This... mini-series (?) / first season of an ongoing series (?)... focused on witch Agatha Harkness embarking on a quest to regain her powers, bringing along a mysterious companion known only as "Teen," and a coven of other witches with their own emotional and supernatural baggage. Adventure -- and sometimes hilarity -- ensued.
Shockingly, despite this being a spin-off of another MCU property (that itself served as a sequel to other Marvel stories), I felt like the "required reading" of Agatha All Along was relatively low. And I found that wonderfully welcome at this convoluted point in the franchise's ongoing (and sometimes abandoned-midway through) story arcs. Agatha's a witch who has lost her powers, and wants them back. For at least half the run of the series, that's really all you need to know; not even the particulars of how she lost them feels all that important. And while Marvel's "it's all connected" ethos does assert itself more fully by the end of this nine episode run, this did feel like to me like one of the more "stand-alone" offerings in the MCU in quite some time. (At least, one of the only enjoyable ones.)
The writing of the series was clever as hell. For one thing, it presented twists that felt genuinely earned. More than once in the run of episodes, things were revealed that made you want to go back and watch the show again from the beginning -- because you recalled where you'd noticed some seeds planted earlier, and suspected that you'd spot even more if you were to go back looking for them.
But more importantly, the show used essentially every episode to give one character the spotlight (even as Agatha herself remained the gravitational center of the proceedings). This worked brilliantly because each of the characters was well-drawn, fascinating, and different. Every episode about a new character was a story I felt eager to see. Not only did I love seeing performers I knew doing great work -- people like Aubrey Plaza and Patti LuPone -- I enjoyed the work by performers I did not know well before this -- people like Sasheer Zamata and Ali Ahn. (And watching Joe Locke in something other than Heartstopper was both jarring and entertaining as well.)
Kathryn Hahn, handed a starring vehicle, came across like a star. Anyone who has seen her anywhere else in her long career would know that she excels at getting laughs, particularly when she's playing a prickly, strong-willed character as she does here. But over the course of Agatha All Along, Hahn is also called on to be dramatic and show real vulnerability. And often, she has to turn on a dime in the same scene. She is, simply, great throughout.

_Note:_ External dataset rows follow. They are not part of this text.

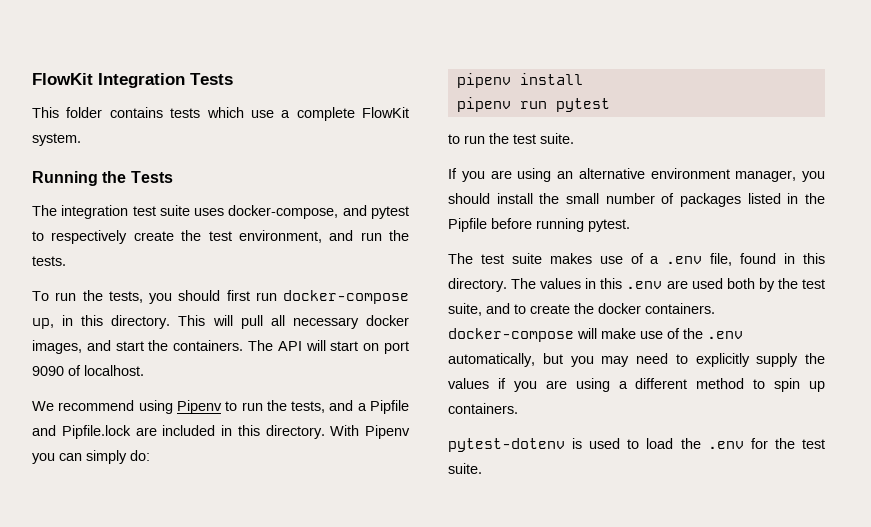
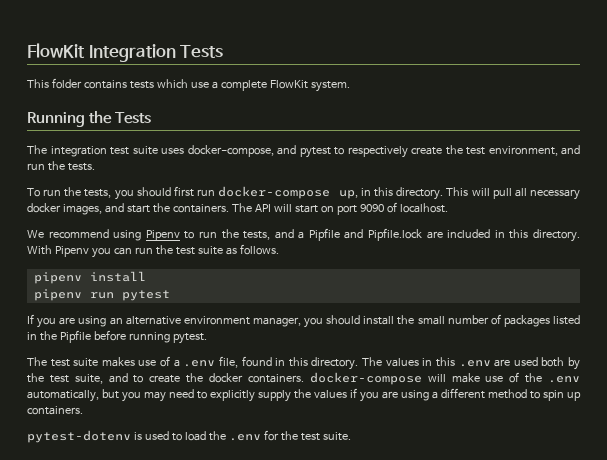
[86,450,150,464] simply do: -> [134,244,279,255] run the test suite as follows.
[448,133,574,144] // to run the test suite. -> (170, 295) none

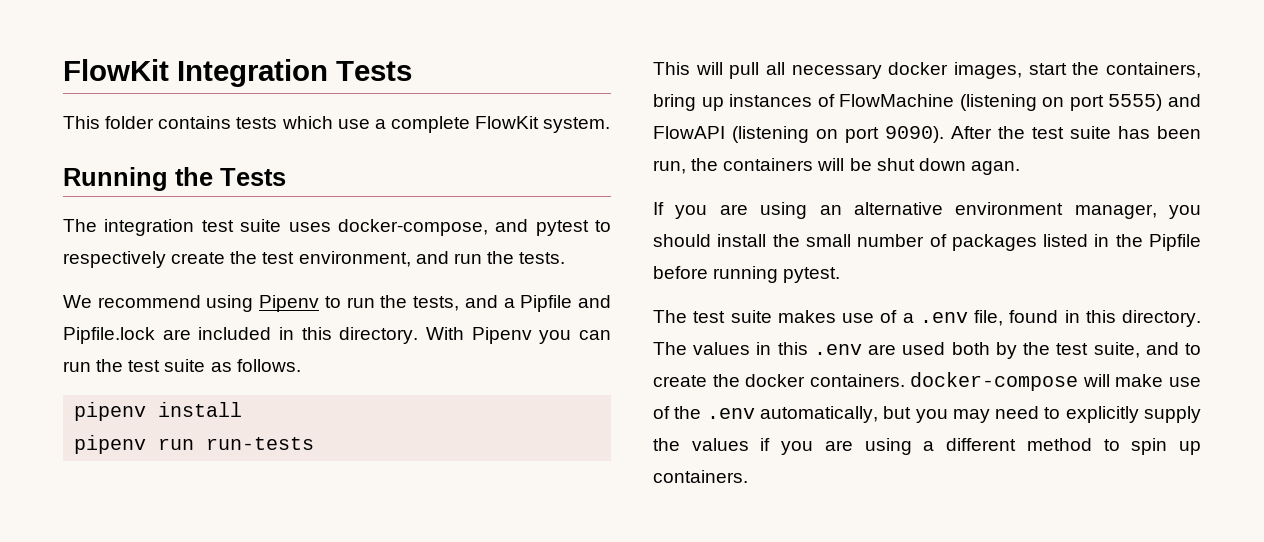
[27,186,580,200] [27,202,448,215] // To run the tests, you should first run docker-compose up, in this directory. This will pull all necessary docker images, and start the containers. The API will start on port 9090 of localhost. -> (566, 258) none
[121,290,170,301] pytest -> [206,437,315,450] [653,62,1201,79] [653,94,1201,111] [653,126,1201,143] [653,158,1020,175] run-tests // This will pull all necessary docker images, start the containers, bring up instances of FlowMachine (listening on port 5555) and FlowAPI (listening on port 9090). After the test suite has been run, the containers will be shut down agan.
[27,430,351,443] // pytest-dotenv is used to load the .env for the test suite. -> (748, 476) none

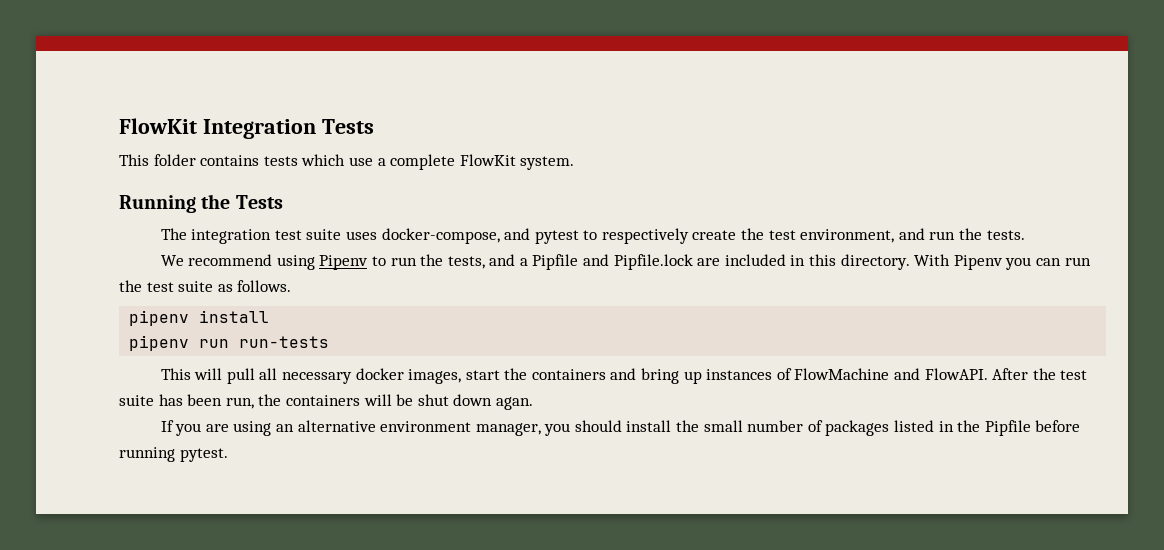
[1106,62,1201,78] containers, -> [531,368,637,380] containers and
[959,94,1201,111] [653,126,944,143] (listening on port 5555) and FlowAPI (listening on port 9090). -> [894,368,988,380] and FlowAPI.
[653,310,1201,327] [653,342,1201,359] [653,372,1201,391] [653,406,1201,423] [653,438,1201,455] [653,470,748,483] // The test suite makes use of a .env file, found in this directory. The values in this .env are used both by the test suite, and to create the docker containers. docker-compose will make use of the .env automatically, but you may need to explicitly supply the values if you are using a different method to spin up containers. -> (228, 455) none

But... I unfortunately must agree with the prevailing wisdom I've seen about the show: it did not stick the landing. The first eight episodes of Agatha All Along are a triumph, among the best television of the year. And if you were to cut off that eighth episode a minute or two from the ending, I think you'd have a satisfying and complete story. But of course, nothing is "complete" in the Marvel Cinematic Universe; we have to leave open some possibility of bringing it back if it's successful, some tease for fans who read the original comics, some connective tissue.
Episode 9 is all of that. There is more great work from Kathryn Hahn in a series of flashback scenes -- but the audience has already gleaned the context that these scenes make explicit. And then the rest of the episode is a lengthy exposition dump that undermines parts of what you've watched so far in the season, followed by a long runway lining up the next "take-off" for these characters. It simply doesn't feel necessary to me; all of it could have been episode 1 of a prospective season 2, if indeed the story does continue. It isn't needed here.
I think that final episode takes down to a B+ a series I might have otherwise called an A-. But whether or not we're quibbling over which side of that line it should be on, I was pleasantly surprised by the show. I feel like it was a series that stretched the MCU tropes about as far as they're ever allowed to be stretched, absolutely knew what its strengths were and leaned into them... and had a hell of a catchy song from Kristen Anderson-Lopez and Robert Lopez to burrow into your brain.
Most of you who'd be reading this probably watched the show already. But in case you didn't -- check it out!